▶ Task item: The expected answer is a verbatim transcription of the lines below, beginning with the first and ending with the line that holds "[127,154,503,172] [127,186,186,200] ecommerce", without pictures.
Exercise material Block Start
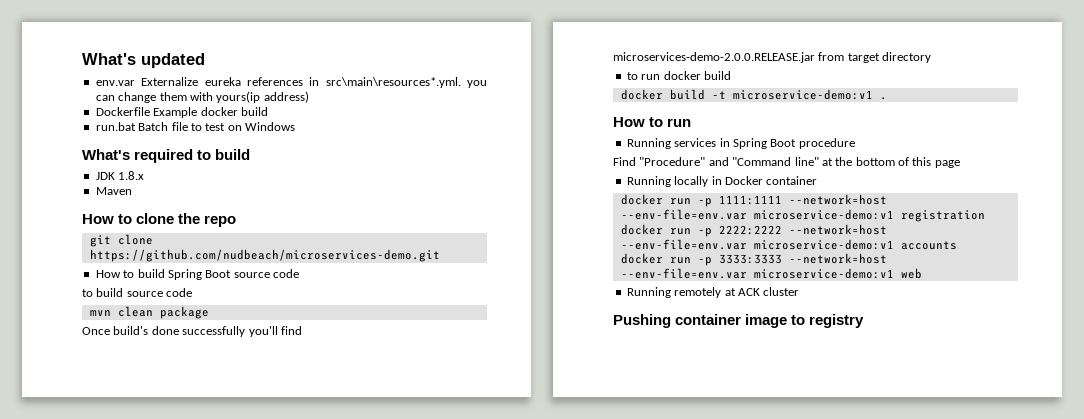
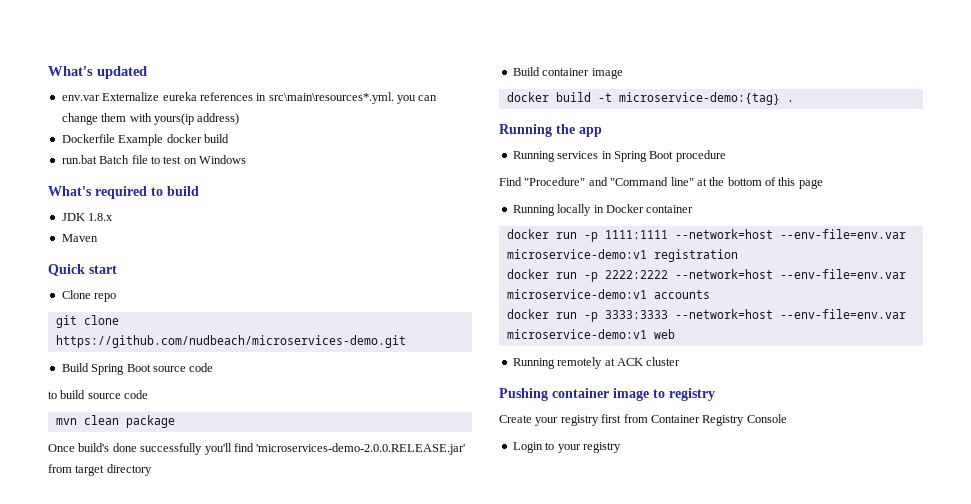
[82,213,201,224] How to clone the -> [48,264,117,276] [61,290,91,299] Quick start // Clone
[95,269,165,278] How to build -> [61,363,89,372] Build
[613,52,815,63] microservices-demo-2.0.0.RELEASE.jar -> [256,443,466,455] 'microservices-demo-2.0.0.RELEASE.jar'
[626,71,731,80] to run docker build -> [512,67,623,79] Build container image
[732,89,873,100] microservice-demo:v1 -> [618,92,780,105] microservice-demo:{tag}
[613,117,692,127] How to run -> [499,124,602,137] Running the app
(865, 321) none -> [499,414,787,426] [512,442,621,453] // Create your registry first from Container Registry Console // Login to your registry

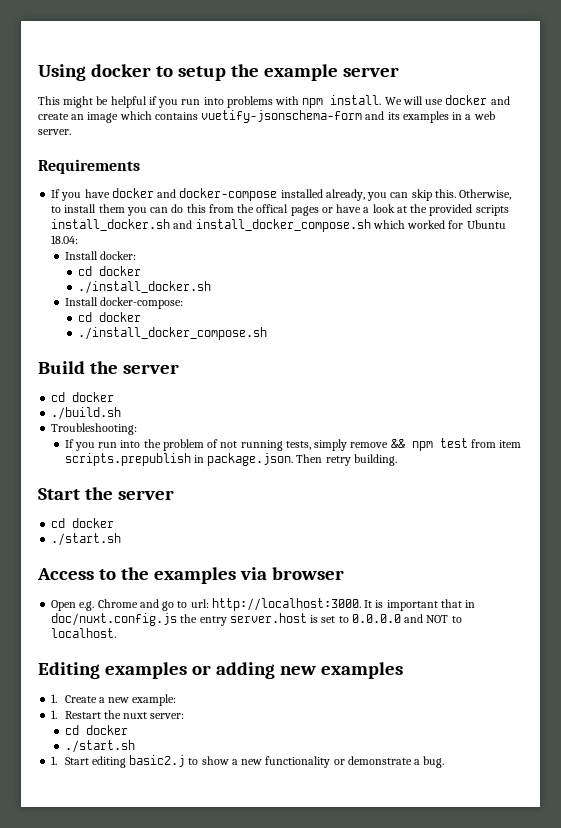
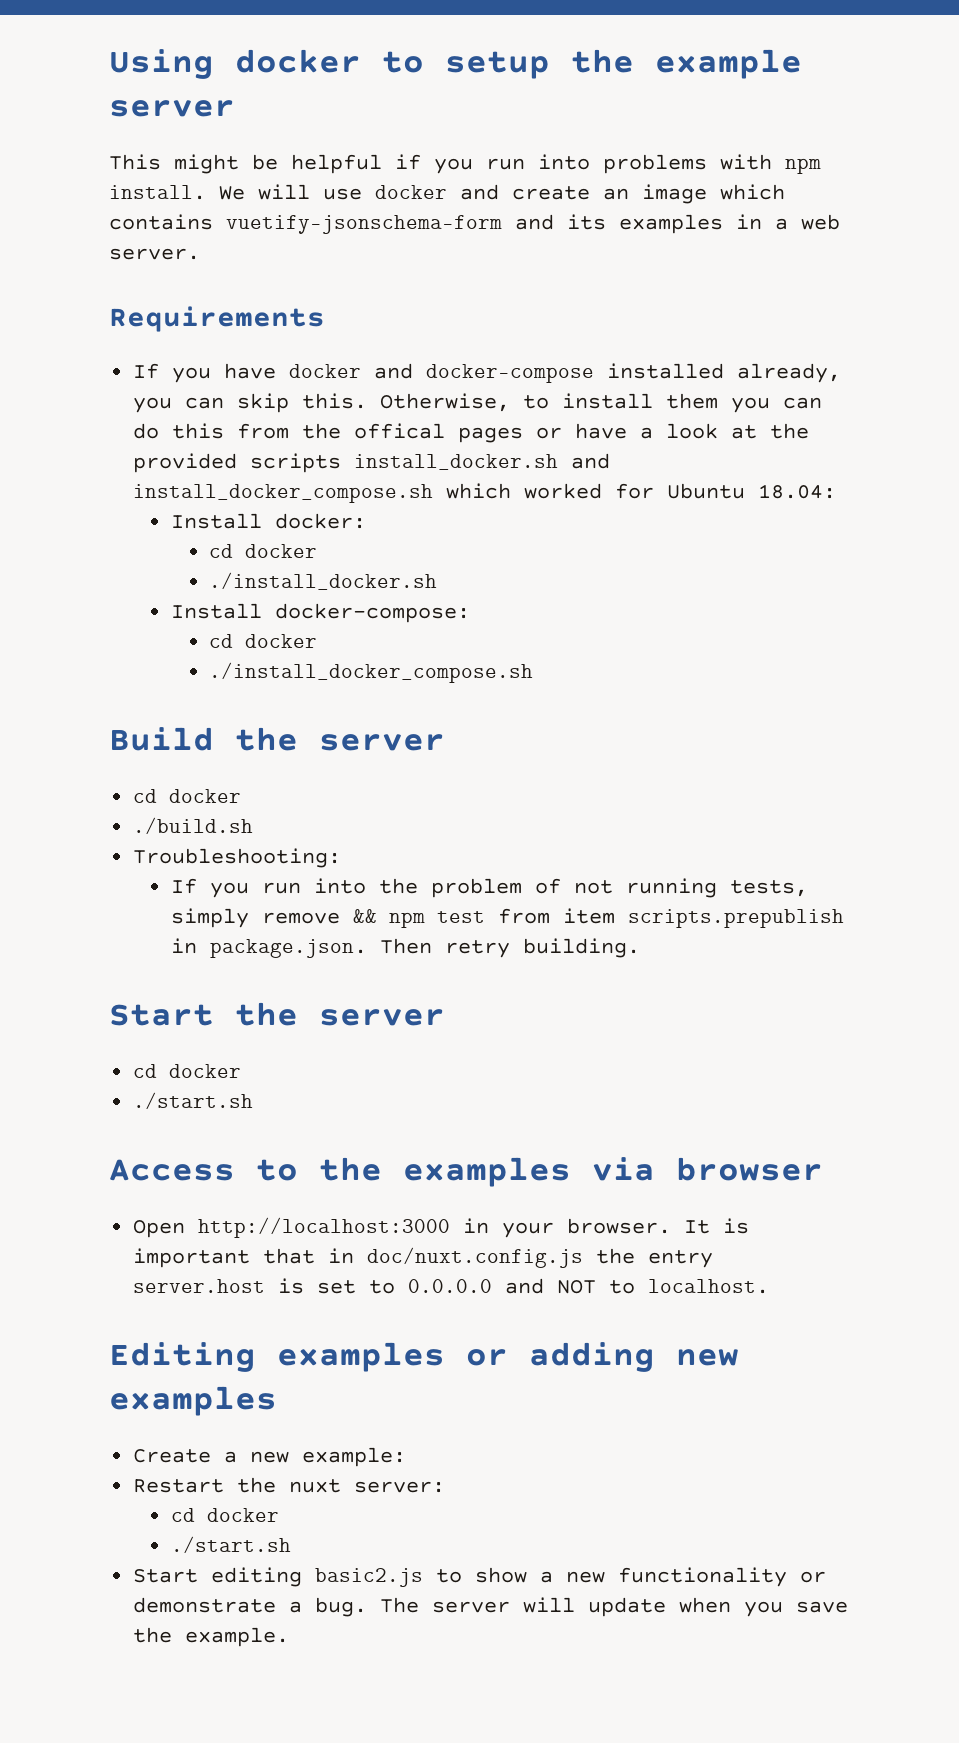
[79,598,361,611] e.g. Chrome and go to url: http://localhost:3000. -> [198,1217,672,1238] http://localhost:3000 in your browser.
[51,694,58,703] 1. -> (277, 1401) none
[51,710,58,719] 1. -> (407, 1457) none
[51,756,58,765] 1. -> (292, 1544) none
[129,755,186,767] basic2.j -> [315,1568,424,1587] basic2.js
(445, 762) none -> [380,1597,849,1617] [133,1627,290,1647] The server will update when you save the example.

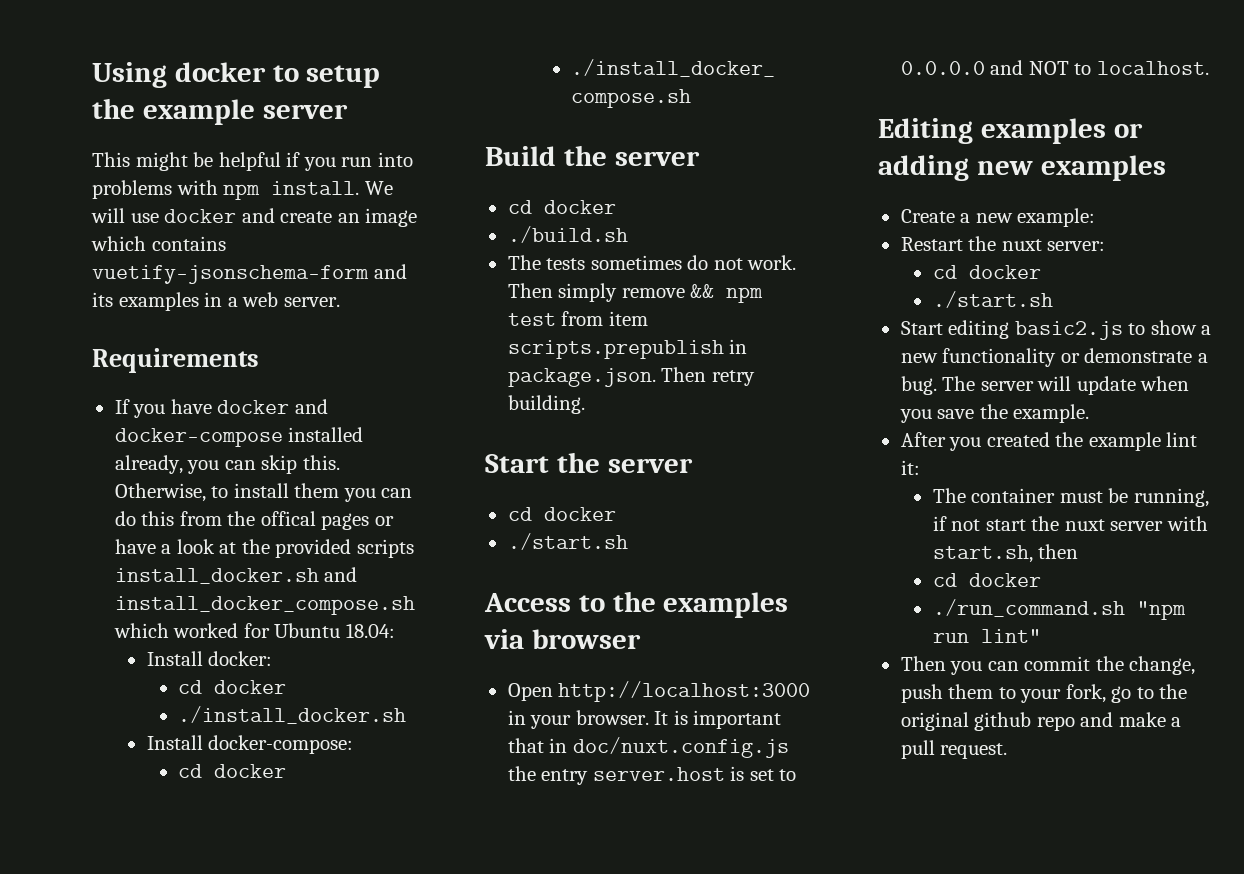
[133,848,342,868] [171,878,809,898] Troubleshooting: // If you run into the problem of not running tests, -> [507,255,797,270] [507,283,553,298] The tests sometimes do not work. Then
(290, 1637) none -> [900,432,1198,451] [900,460,920,475] [932,488,1209,507] [932,516,1208,531] [932,544,1079,563] [932,573,1041,587] [932,599,1186,620] [932,629,1041,643] [900,656,1196,675] [900,684,1188,703] [900,712,1182,731] [900,740,1008,759] // After you created the example lint it: // The container must be running, if not start the nuxt server with start.sh, then // cd docker // ./run_command.sh "npm run lint" // Then you can commit the change, push them to your fork, go to the original github repo and make a pull request.

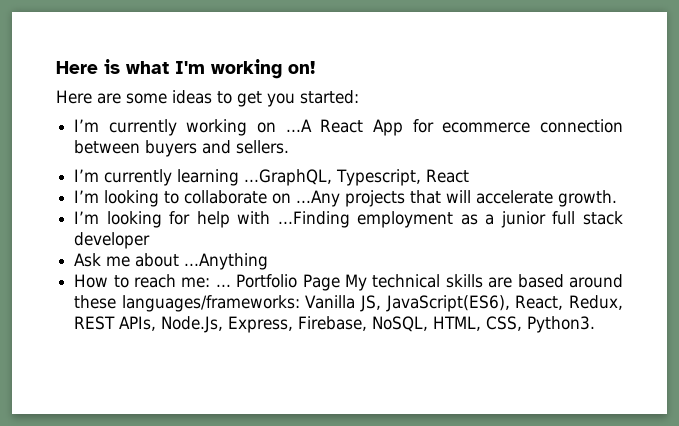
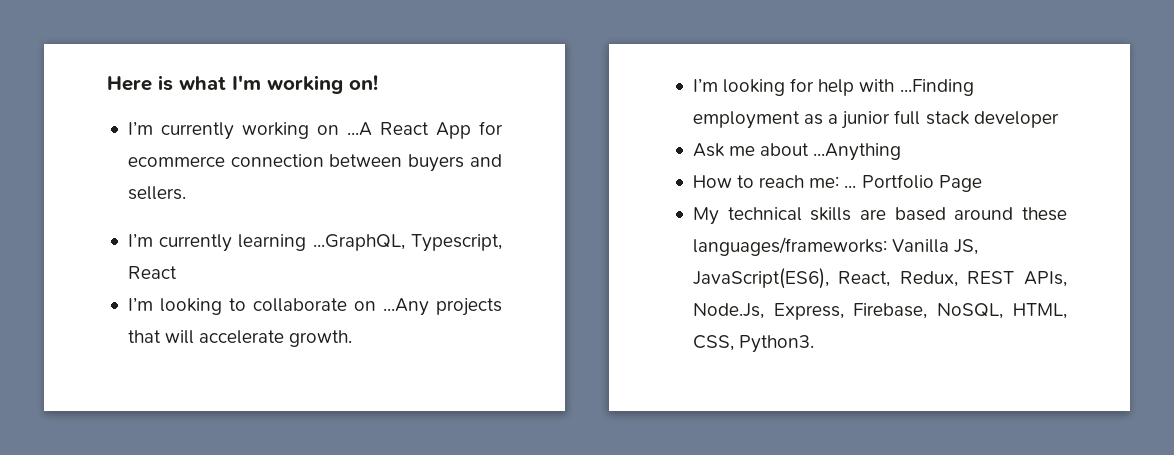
[56,90,359,107] // Here are some ideas to get you started: -> (378, 82) none
(340, 282) none -> (982, 183) //

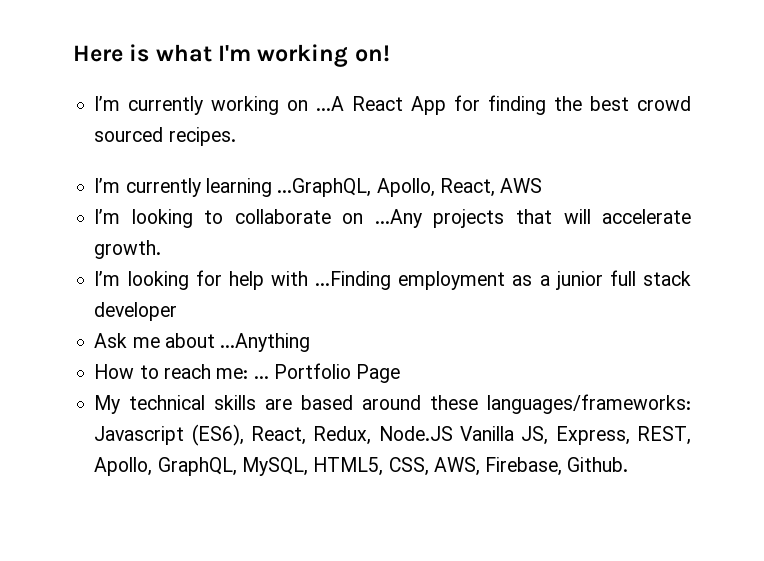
[127,154,503,172] [127,186,186,200] ecommerce connection between buyers and sellers. -> [488,95,691,115] [94,127,236,146] finding the best crowd sourced recipes.
[411,234,503,252] [127,266,177,279] Typescript, React -> [376,178,543,197] Apollo, React, AWS
[892,239,979,255] [692,268,1067,289] [692,303,1067,320] [692,335,815,353] Vanilla JS, JavaScript(ES6), React, Redux, REST APIs, Node.Js, Express, Firebase, NoSQL, HTML, CSS, Python3. -> [94,424,692,446] [94,457,629,476] Javascript (ES6), React, Redux, Node.JS Vanilla JS, Express, REST, Apollo, GraphQL, MySQL, HTML5, CSS, AWS, Firebase, Github.

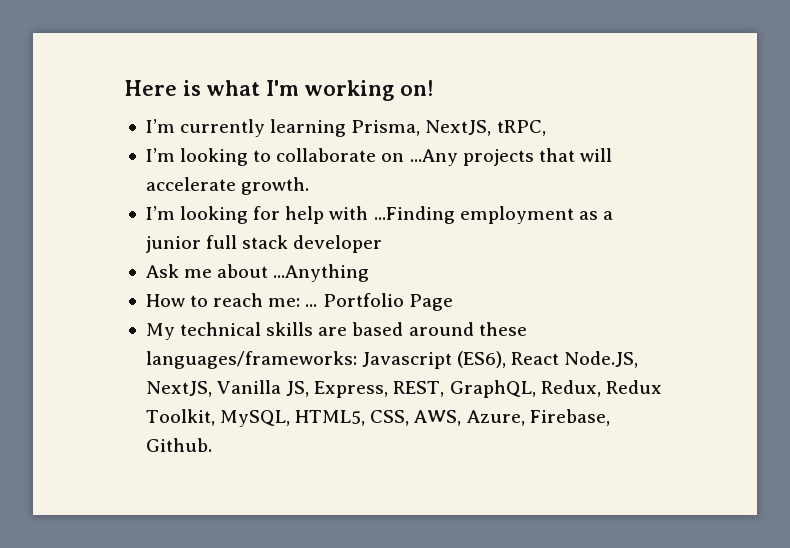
[94,95,691,115] [94,127,236,146] // I’m currently working on ...A React App for finding the best crowd sourced recipes. -> (433, 88) none
[277,178,543,197] ...GraphQL, Apollo, React, AWS -> [351,120,546,136] Prisma, NextJS, tRPC,
[251,426,453,445] React, Redux, Node.JS -> [511,351,639,368] [145,381,212,397] React Node.JS, NextJS,
[94,457,237,476] Apollo, GraphQL, -> [449,380,662,398] [145,409,215,426] GraphQL, Redux, Redux Toolkit,
(480, 466) none -> [466,410,525,426] Azure,

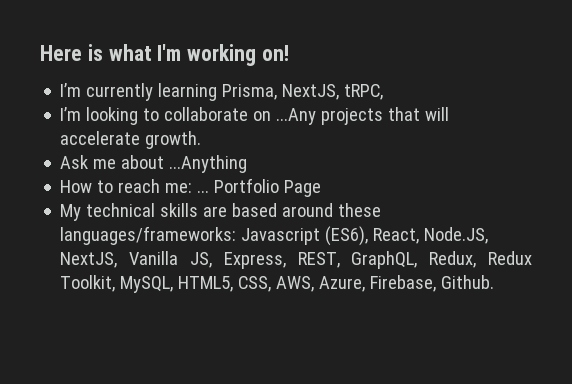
[145,206,613,224] [145,235,383,253] // I’m looking for help with ...Finding employment as a junior full stack developer -> (202, 140) none
[511,352,560,365] React -> [373,228,420,244] React,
Exercise material Block End
▶ Result:
[82,213,201,224] How to clone the -> [48,264,117,276] [61,290,91,299] Quick start // Clone
[95,269,165,278] How to build -> [61,363,89,372] Build
[613,52,815,63] microservices-demo-2.0.0.RELEASE.jar -> [256,443,466,455] 'microservices-demo-2.0.0.RELEASE.jar'
[626,71,731,80] to run docker build -> [512,67,623,79] Build container image
[732,89,873,100] microservice-demo:v1 -> [618,92,780,105] microservice-demo:{tag}
[613,117,692,127] How to run -> [499,124,602,137] Running the app
(865, 321) none -> [499,414,787,426] [512,442,621,453] // Create your registry first from Container Registry Console // Login to your registry

[79,598,361,611] e.g. Chrome and go to url: http://localhost:3000. -> [198,1217,672,1238] http://localhost:3000 in your browser.
[51,694,58,703] 1. -> (277, 1401) none
[51,710,58,719] 1. -> (407, 1457) none
[51,756,58,765] 1. -> (292, 1544) none
[129,755,186,767] basic2.j -> [315,1568,424,1587] basic2.js
(445, 762) none -> [380,1597,849,1617] [133,1627,290,1647] The server will update when you save the example.

[133,848,342,868] [171,878,809,898] Troubleshooting: // If you run into the problem of not running tests, -> [507,255,797,270] [507,283,553,298] The tests sometimes do not work. Then
(290, 1637) none -> [900,432,1198,451] [900,460,920,475] [932,488,1209,507] [932,516,1208,531] [932,544,1079,563] [932,573,1041,587] [932,599,1186,620] [932,629,1041,643] [900,656,1196,675] [900,684,1188,703] [900,712,1182,731] [900,740,1008,759] // After you created the example lint it: // The container must be running, if not start the nuxt server with start.sh, then // cd docker // ./run_command.sh "npm run lint" // Then you can commit the change, push them to your fork, go to the original github repo and make a pull request.

[56,90,359,107] // Here are some ideas to get you started: -> (378, 82) none
(340, 282) none -> (982, 183) //

[127,154,503,172] [127,186,186,200] ecommerce connection between buyers and sellers. -> [488,95,691,115] [94,127,236,146] finding the best crowd sourced recipes.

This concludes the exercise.